Another more recent collaboration of the same three EQA programs has involved proficiency testing for von Willebrand disease (VWD), considered the most common inherited bleeding disorder [19]. The data for this collaboration is currently submitted for publication. In brief, different assays for von Willebrand factor (VWF), which is deficient or defective in VWD, showed different sensitivity to high molecular weight forms of VWF in tested samples. This has implications for diagnosis and management of not only VWD but also prothrombotic condition thrombotic thrombocytopenic purpura, caused by excessive presence of very large VWF multimer forms. The current EQA collaboration confirms and extends the findings of a previous smaller study undertaken by one of the EQA programs [20].
Finally, representatives of the same three EQA programs have joined other concerned colleagues, including members of the fibrinolysis and disseminated intravascular coagulation (DIC) standardization subcommittee of the ISTH in a call to action on D-dimer testing [21]. D-dimer is a stable, terminal product of fibrin degradation in plasma and now recognized as a biomarker of coagulation activation and fibrin formation. D-dimer is now used in the diagnostic process of various conditions, including the exclusion of venous thromboembolism, diagnostic scores for DIC, thromboembolic risk in patients with atrial fibrillation and, more recently, to help investigate acute-onset chest pain (e.g. aortic aneurysm). Although the D-dimer assay is a significant advancement to the preexisting measurement of fibrin and fibrinogen degradation products, several issues remain with its routine use, thus compromising its clinical utility. This particular communication was a call for further efforts to harmonize D-dimer measurement, which may increase in importance as laboratories opt in for age-adjusting cut-offs for venous thromboembolism (VTE) exclusion [22]. In particular, there is a current lack of uniformity in the type and wide array of units of measurement used for reporting results, and a lack of a calibrator that can be used to standardize the many assays currently in use [23]. Based on a review of recent proficiency testing, data revealed that laboratories are reporting fibrinogen equivalent units and D-dimer units with about equal frequency. In addition, the reported units of measurement (ng/mL, μg/mL, μg/L, etc.) are also widely variable, and on occasion due to conflicting recommendations. This variance was further highlighted by a recent global survey that identified the use of 28 different combinations of units of measurement currently used to report D-dimer results worldwide [23]. This confusion, or lack of awareness, even extends to the literature (peer reviewed and books chapters), in which authors (and editors) provide recommendations regarding concentration of D-dimer for clinical action (e.g. concentration for exclusion of VTE) but fail to indicate the type of units of measurement being employed (e.g. [24]). This occurred in more than 50% of randomly sampled articles [25]. Sometimes, the laboratories also report the wrong units of measurement (i.e. different to what they are actually using).

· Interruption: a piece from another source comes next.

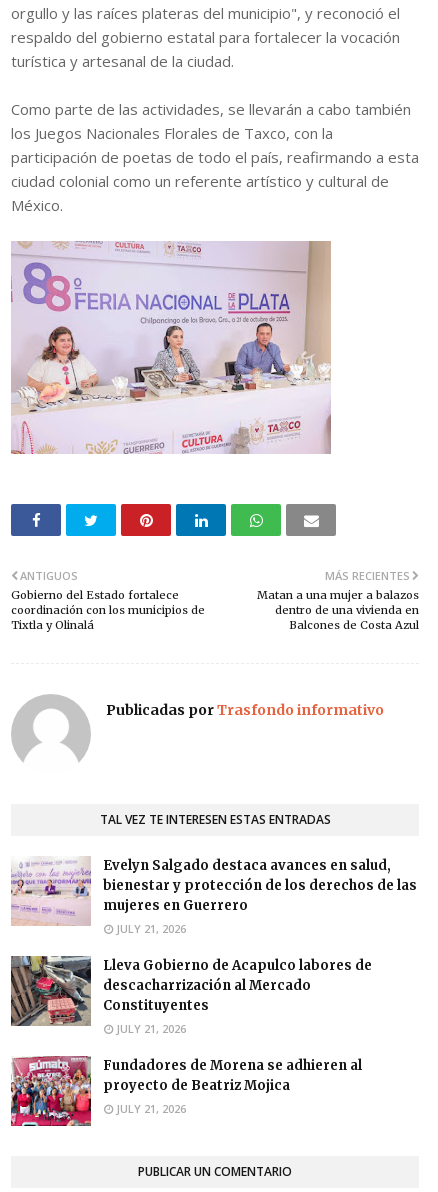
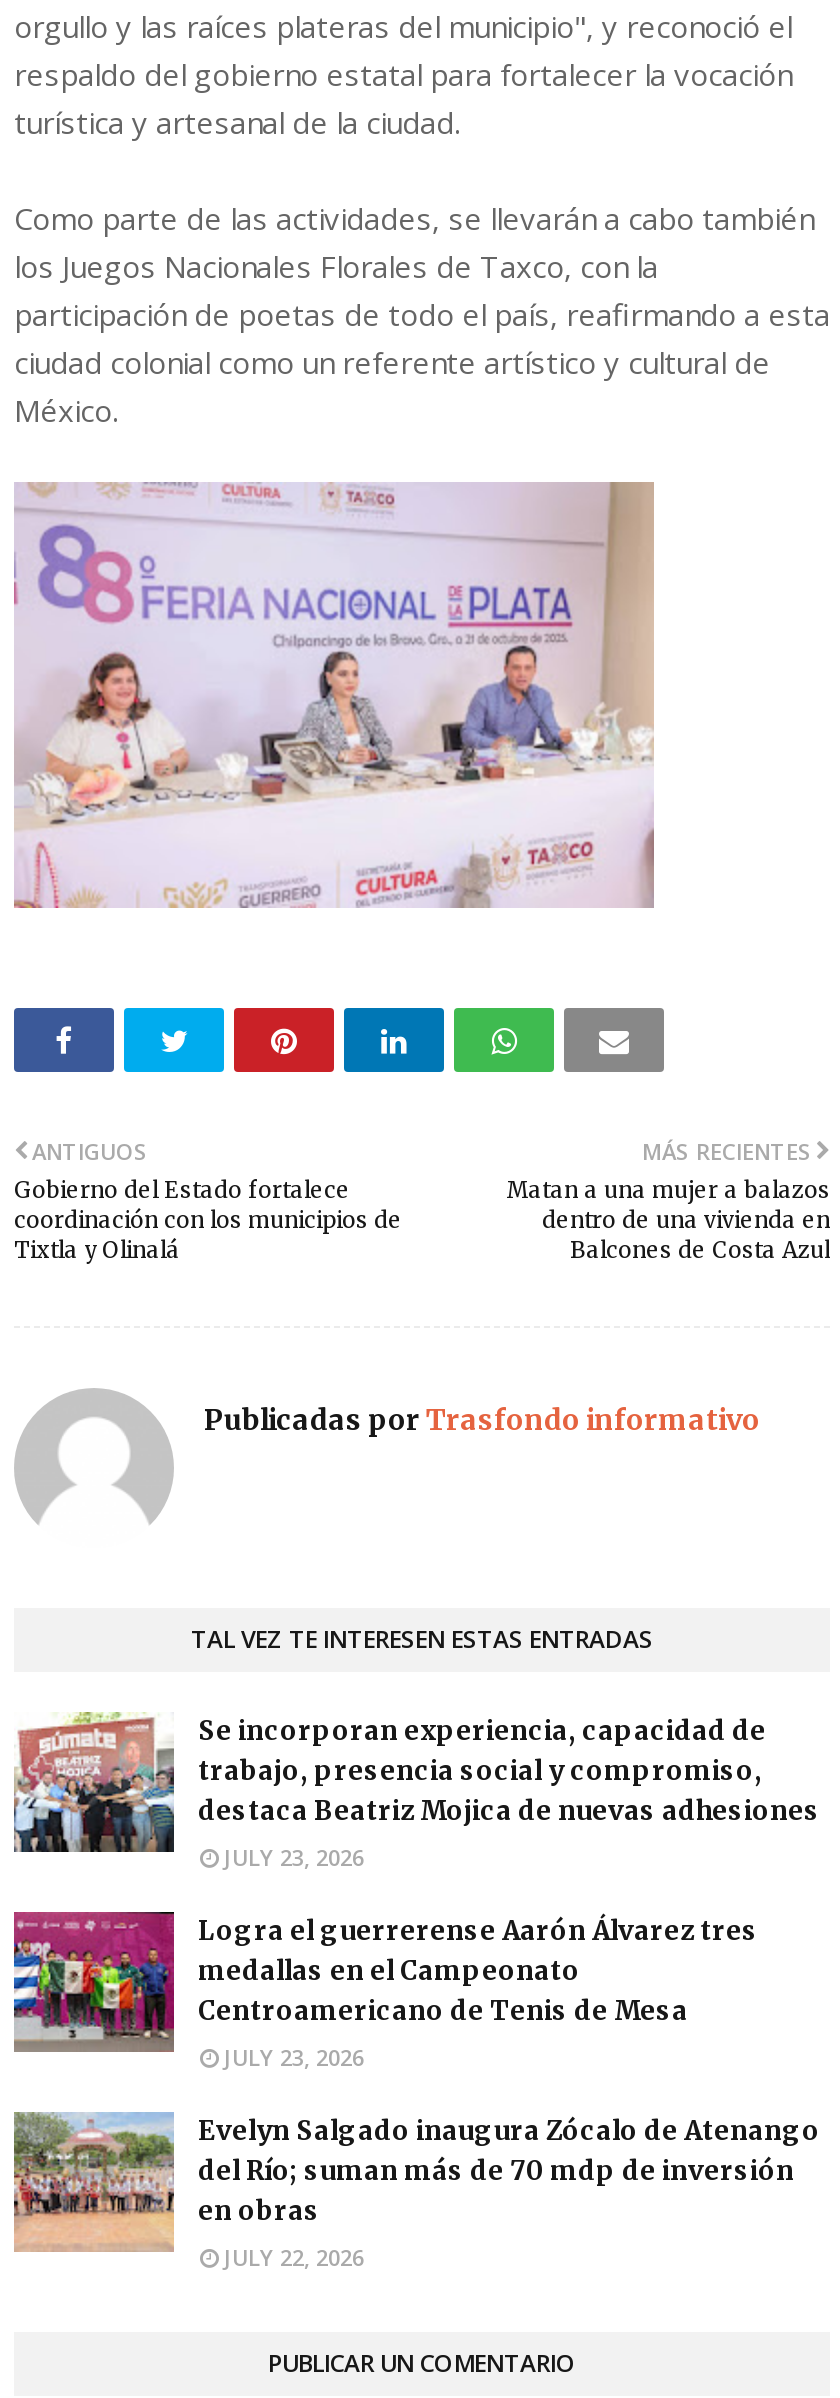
[11,856,417,936] [image] | Evelyn Salgado destaca avances en salud, | bienestar y protección de los derechos de las | mujeres en Guerrero | JULY 21, 2026 -> [14,1710,820,1871] [image] | Se incorporan experiencia, capacidad de | trabajo, presencia social y compromiso, | destaca Beatriz Mojica de nuevas adhesiones | JULY 23, 2026
[10,955,372,1036] [image] | Lleva Gobierno de Acapulco labores de | descacharrización al Mercado | Constituyentes | JULY 21, 2026 -> [12,1910,758,2071] [image] | Logra el guerrerense Aarón Álvarez tres | medallas en el Campeonato | Centroamericano de Tenis de Mesa | JULY 23, 2026
[10,1055,362,1127] [image] | Fundadores de Morena se adhieren al | proyecto de Beatriz Mojica | JULY 21, 2026 -> [14,2110,820,2271] [image] | Evelyn Salgado inaugura Zócalo de Atenango | del Río; suman más de 70 mdp de inversión | en obras | JULY 22, 2026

Activities of individual EQA providers that may lead to further EQA harmonization
Recognizing that EQA organizations largely operate independent of each other brings to focus certain initiatives from individual EQA providers that have the capacity to teach other EQA providers and, indeed provide incentives regarding future harmonization, and driving all EQA organizations towards best practice. With regard to individual EQA organizations, Table 3 and the text below provides a summary of some of the more interesting initiatives from individual EQA groups with such potential.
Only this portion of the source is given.